Most projects combining speech-to-text with generative AI stop at "transcribe, hand to LLM, done." That's fine for demos, but it throws away the best part of services like AmiVoice—which returns timestamps for every single word. An ex-Java engineer building in public decided to actually use that data.
The Timestamp Exploitation Angle
The app, called Reading Speed Meter, lets users read Japanese passages aloud (up to 10 seconds), then computes two metrics: pure speaking speed in characters per minute and a "stagnation rate" measuring pause proportion. Both derive from AmiVoice's starttime/endtime fields per word—not just the transcription text. The developer, posting on DEV.to with full transparency about their AI-collaborative workflow, calls this approach a "two-stage design": code handles the math (arithmetic is cheap and precise), Claude Haiku only generates the coaching feedback wording.

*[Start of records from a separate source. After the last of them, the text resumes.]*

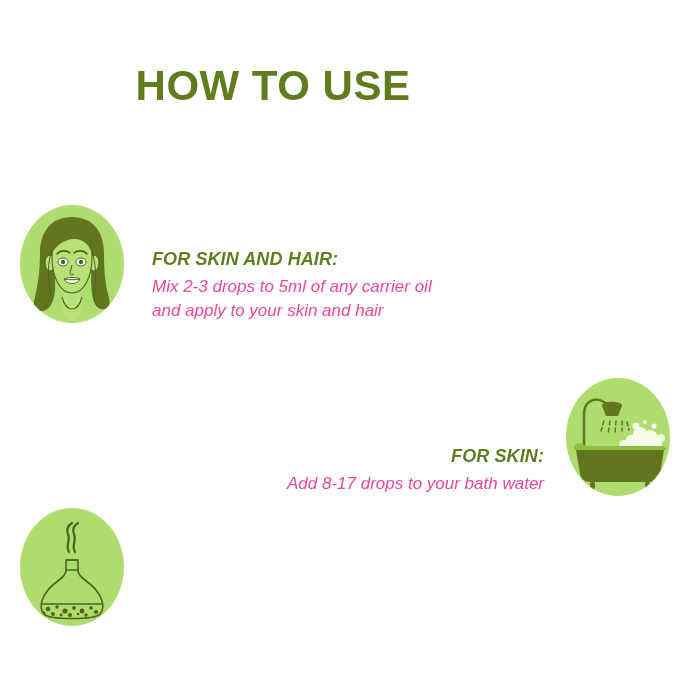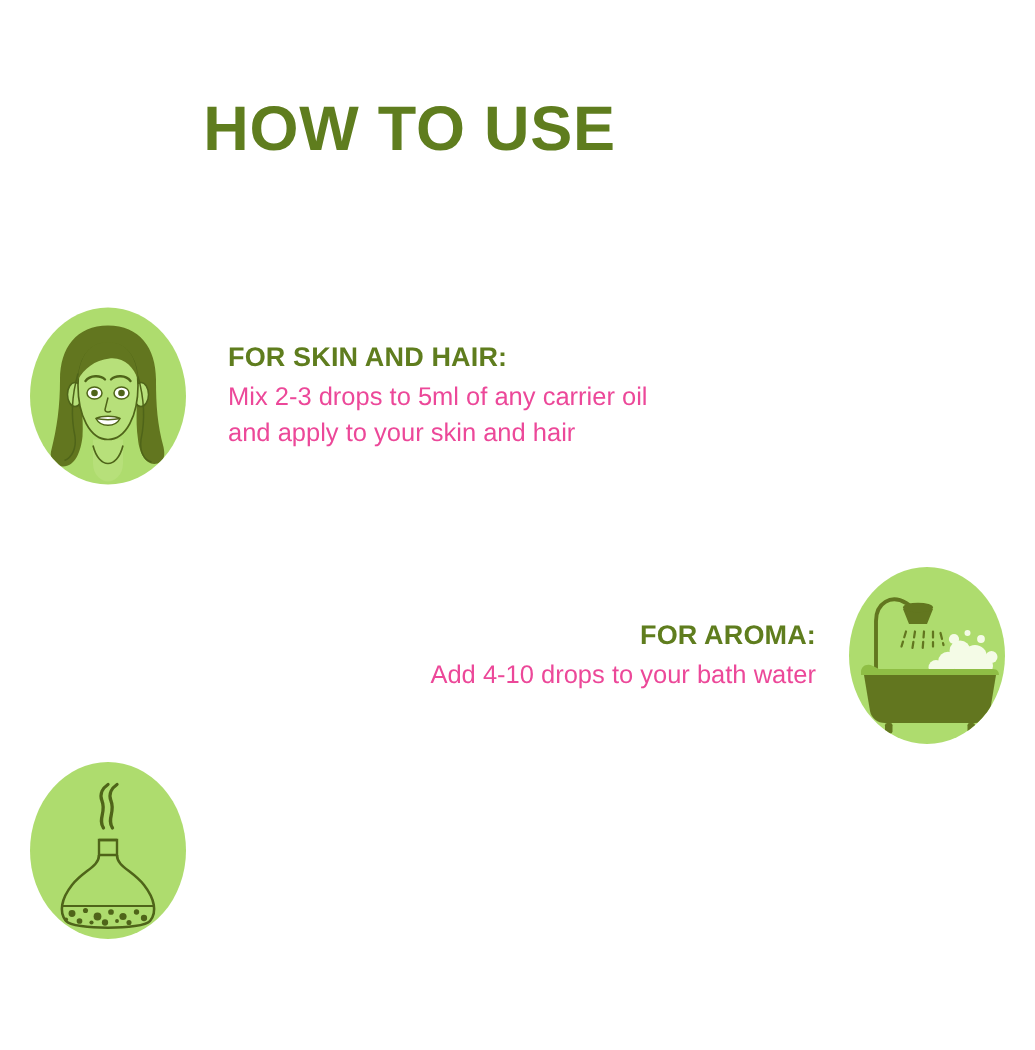"FOR SKIN AND HAIR:" .row { align-items: center -> flex-end; font-style: none -> italic }
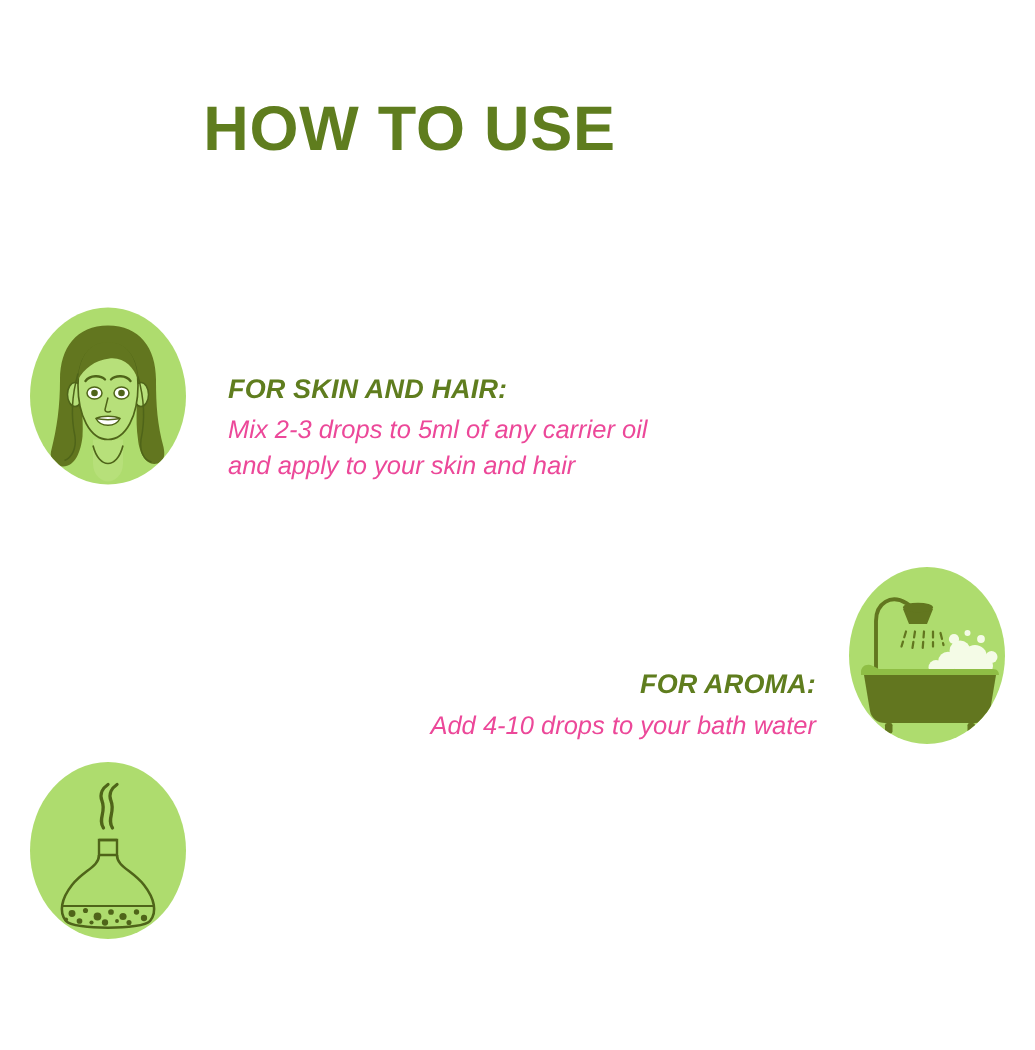"FOR AROMA:" div.section-heading { text: AROMA -> SKIN }
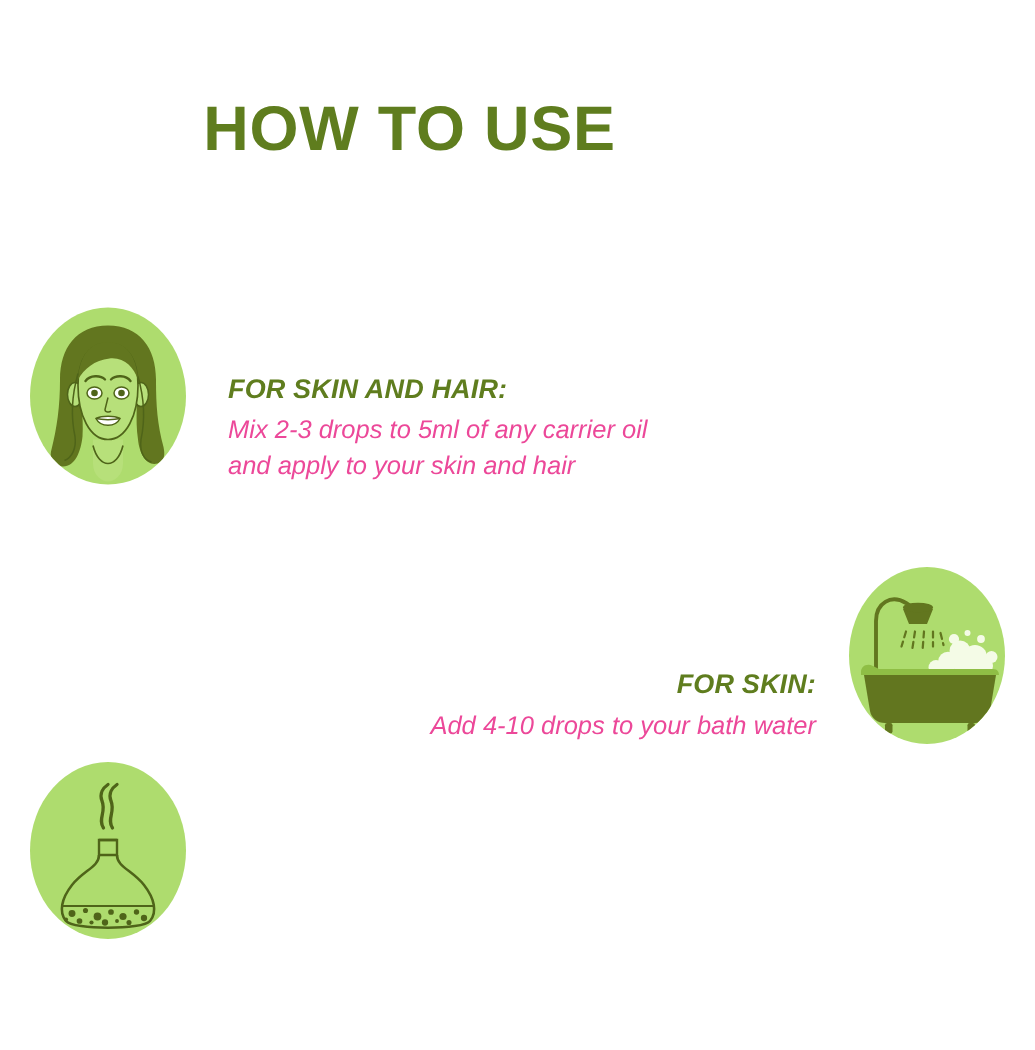"Add 4-10 drops to your" div.section-body { text: 4-10 -> 8-17 }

Architecture: Keys Stay Server-Side
Both AmiVoice and Anthropic require API keys, so Next.js API Routes act as a thin BFF (Backend for Frontend) relay. The browser never calls external APIs directly—it records audio via MediaRecorder, POSTs to /api/recognize or /api/feedback, which hold the secrets server-side. This mirrors how a Spring @RestController reads external keys from application.yml without exposing them to clients.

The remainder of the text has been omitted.